- _Work instructions_
Would you please set down the entries below exactly as shown?

☆ ☆ ☆ ☆

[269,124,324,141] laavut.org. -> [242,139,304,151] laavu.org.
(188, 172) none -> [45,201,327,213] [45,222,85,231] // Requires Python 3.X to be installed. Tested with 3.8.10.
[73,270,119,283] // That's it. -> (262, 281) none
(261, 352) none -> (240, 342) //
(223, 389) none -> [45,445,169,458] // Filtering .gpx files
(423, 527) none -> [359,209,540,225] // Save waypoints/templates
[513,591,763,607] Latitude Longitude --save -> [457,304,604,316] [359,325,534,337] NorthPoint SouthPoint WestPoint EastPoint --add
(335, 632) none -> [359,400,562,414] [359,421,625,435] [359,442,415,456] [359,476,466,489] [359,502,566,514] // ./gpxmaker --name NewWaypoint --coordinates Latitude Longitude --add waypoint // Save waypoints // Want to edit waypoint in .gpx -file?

☆ ☆ ☆ ☆

- _Reply_
[269,124,324,141] laavut.org. -> [242,139,304,151] laavu.org.
(188, 172) none -> [45,201,327,213] [45,222,85,231] // Requires Python 3.X to be installed. Tested with 3.8.10.
[73,270,119,283] // That's it. -> (262, 281) none
(261, 352) none -> (240, 342) //
(223, 389) none -> [45,445,169,458] // Filtering .gpx files
(423, 527) none -> [359,209,540,225] // Save waypoints/templates
[513,591,763,607] Latitude Longitude --save -> [457,304,604,316] [359,325,534,337] NorthPoint SouthPoint WestPoint EastPoint --add
(335, 632) none -> [359,400,562,414] [359,421,625,435] [359,442,415,456] [359,476,466,489] [359,502,566,514] // ./gpxmaker --name NewWaypoint --coordinates Latitude Longitude --add waypoint // Save waypoints // Want to edit waypoint in .gpx -file?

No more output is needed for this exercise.